# What defines Classical Music?



## Lizardfolk (Aug 28, 2012)

Hey everyone,

so I got a pretty big burning question that I'm trying to answer but there isn't a lot of people I know personally who are into music the way I am.

A little about me, I played the piano when I was 6 and was classically trained and even went to local competitions but I've quit and pursued other passions in my life. I'm slowly returning to piano (eventho I horribly suck right now lol) so I've been listening to classical music a lot more and realized that I sorta miss it.

Anyways, a decade or two ago things were a little easier in defining instrumental music. A lot of it were classical or avant-garde and many people put avant-garde as a subsection of classical anyway.

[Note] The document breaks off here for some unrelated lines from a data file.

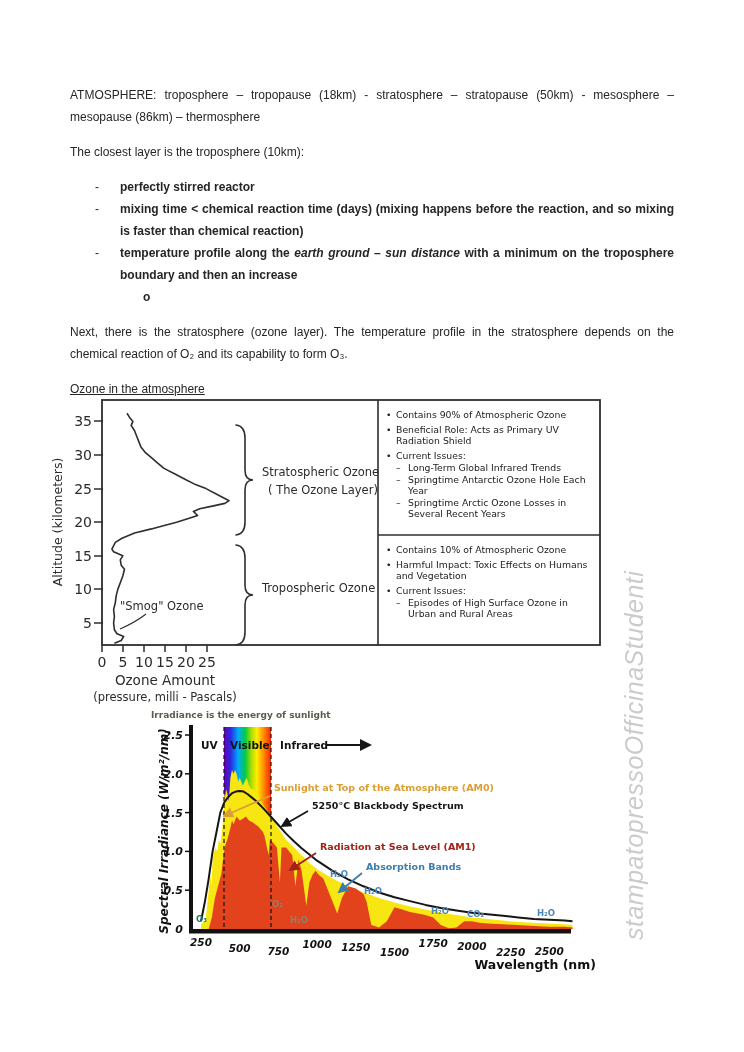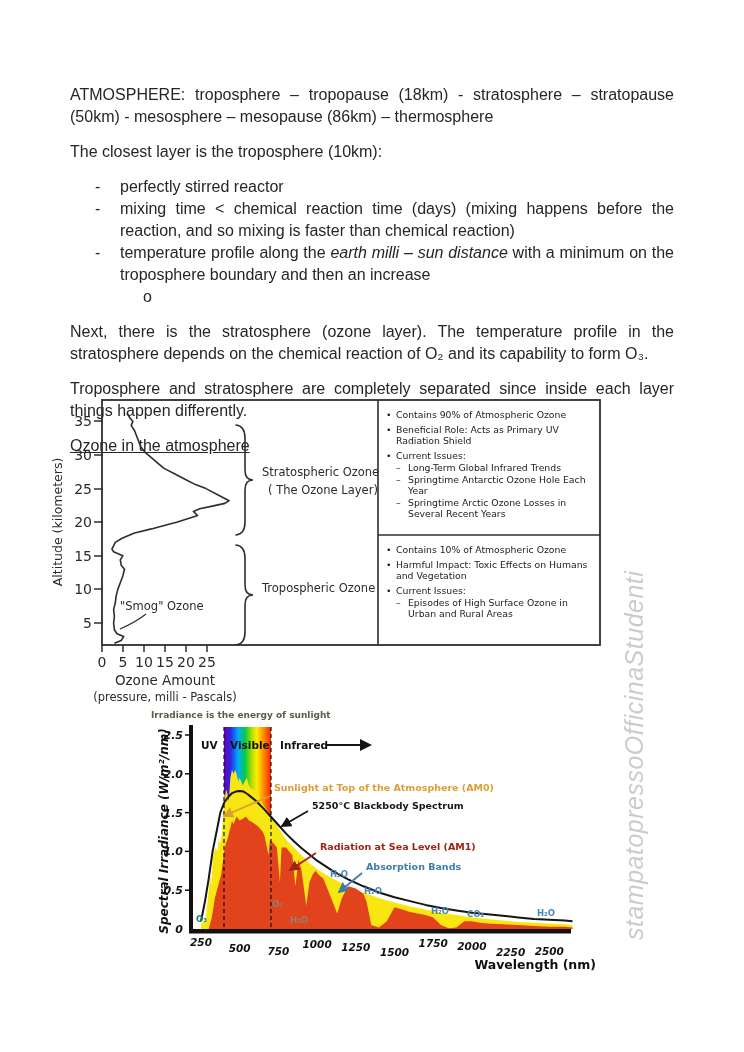"ATMOSPHERE: troposphere – tropopause" .textblock { font-size: 16px -> 12px }
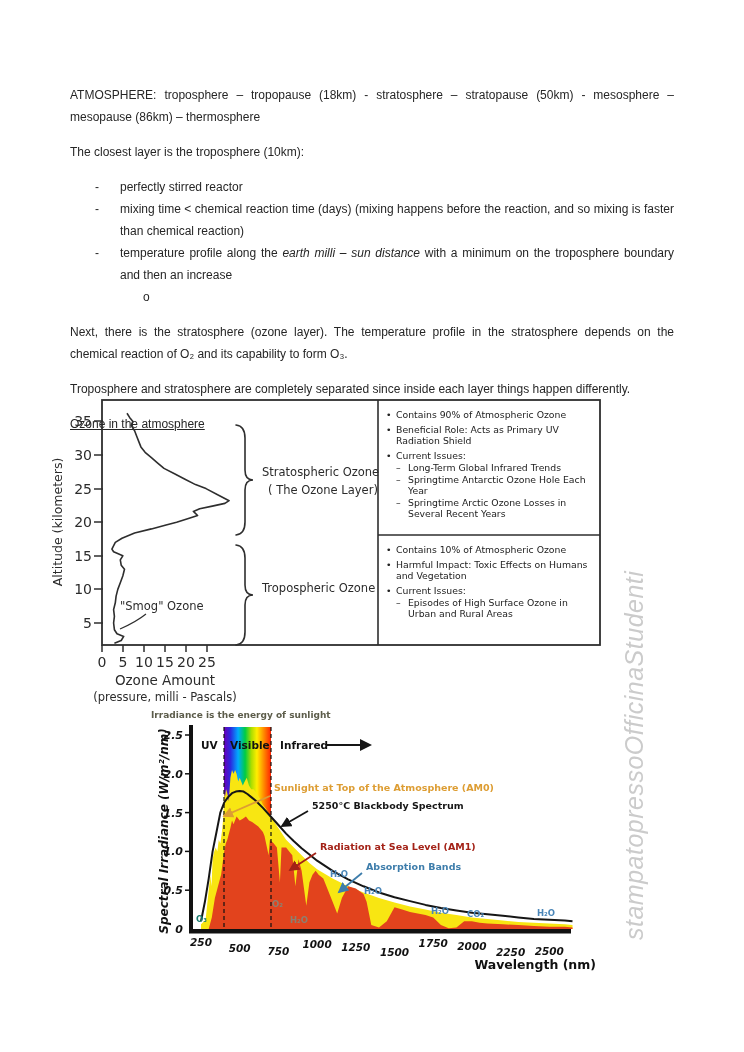"perfectly stirred reactor" ul.dash .tx { font-weight: none -> bold }
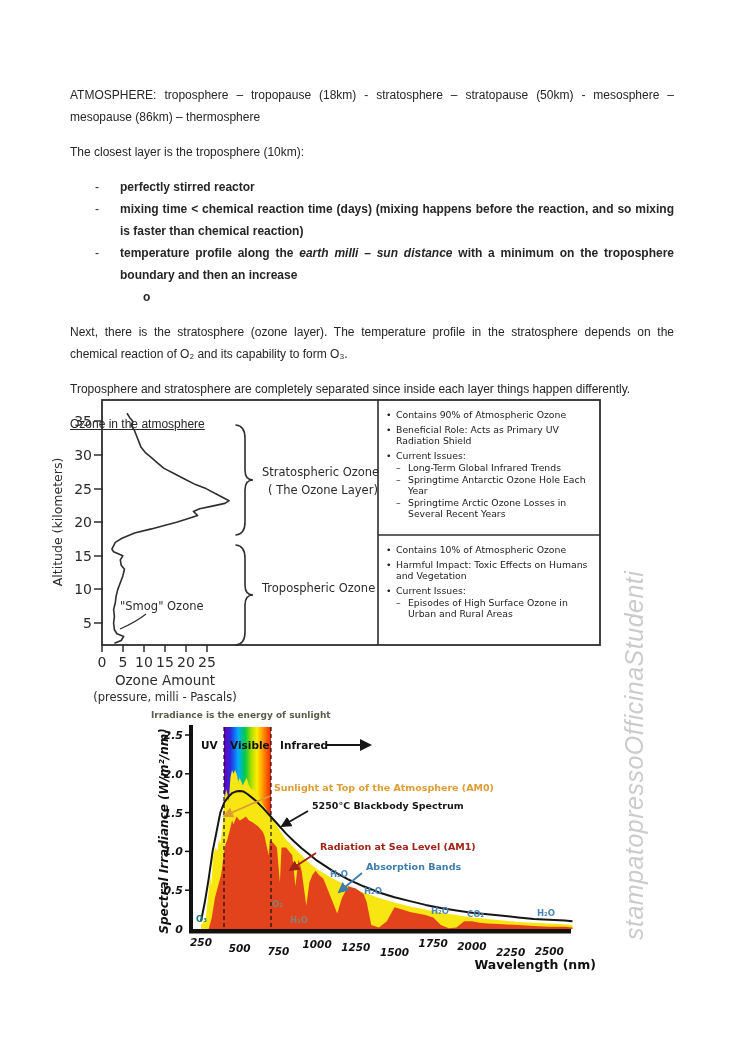"earth milli – sun distance" span.it { text: milli -> ground }
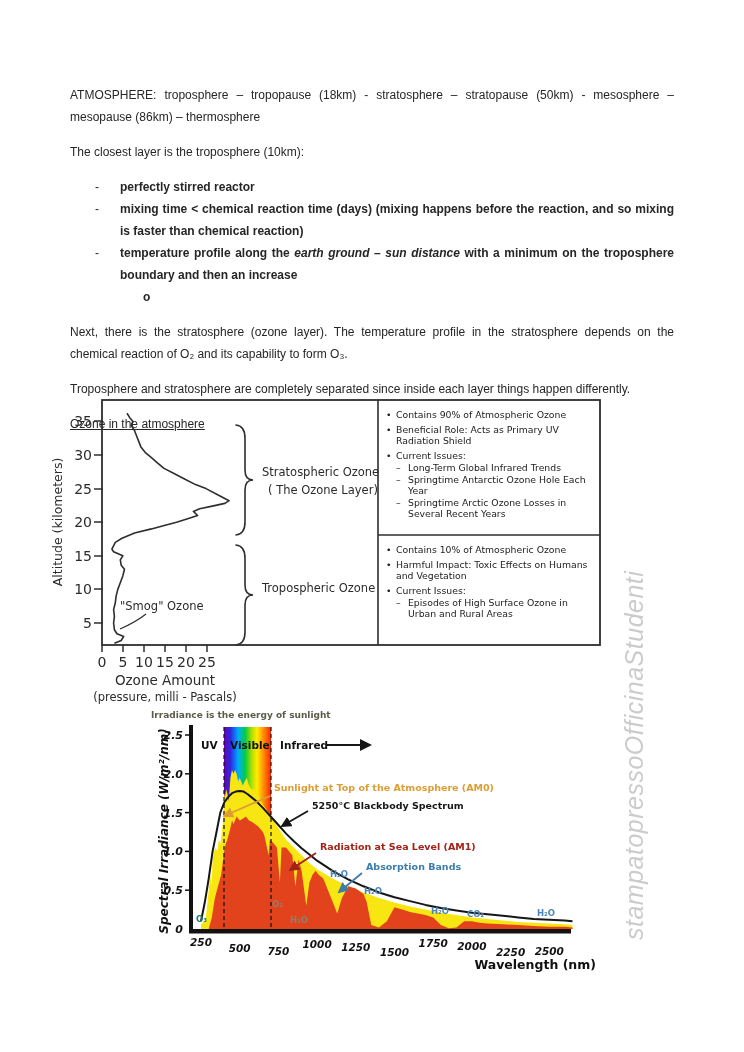"Troposphere and stratosphere are" p { html: <p>Troposphere and stratosphere are completely separated since inside each layer things happen differently.</p> -> none }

I've recently stumbled upon some modern piano music that were essentially recreations of a video game soundtrack. These were Touhou piano transcriptions. The more I listened to them the more I wondered if these can ever be considered classical? And if not, why not?


























What do you guys think?


----------



## Abraham Lincoln (Oct 3, 2015)

In my opinion, "classical" music is music that stands the test of time.


----------



## Dim7 (Apr 24, 2009)

Gotta love semantics...............


----------



## Gaspard de la Nuit (Oct 20, 2014)

presumably people listen to classical music to have a taste of greatness....so if something sounds different than what exists within what is perceived to be the WCM tradition, what would it matter if it had greatness? In my belief, trying to create a mold to exclude things that are different is what breeds mediocrity. The thing to do is to accept the ambiguity of the genre, which is part of what gives it its allure to begin with.


----------



## science (Oct 14, 2010)

Mostly, the prioritization of the written score over the performer. 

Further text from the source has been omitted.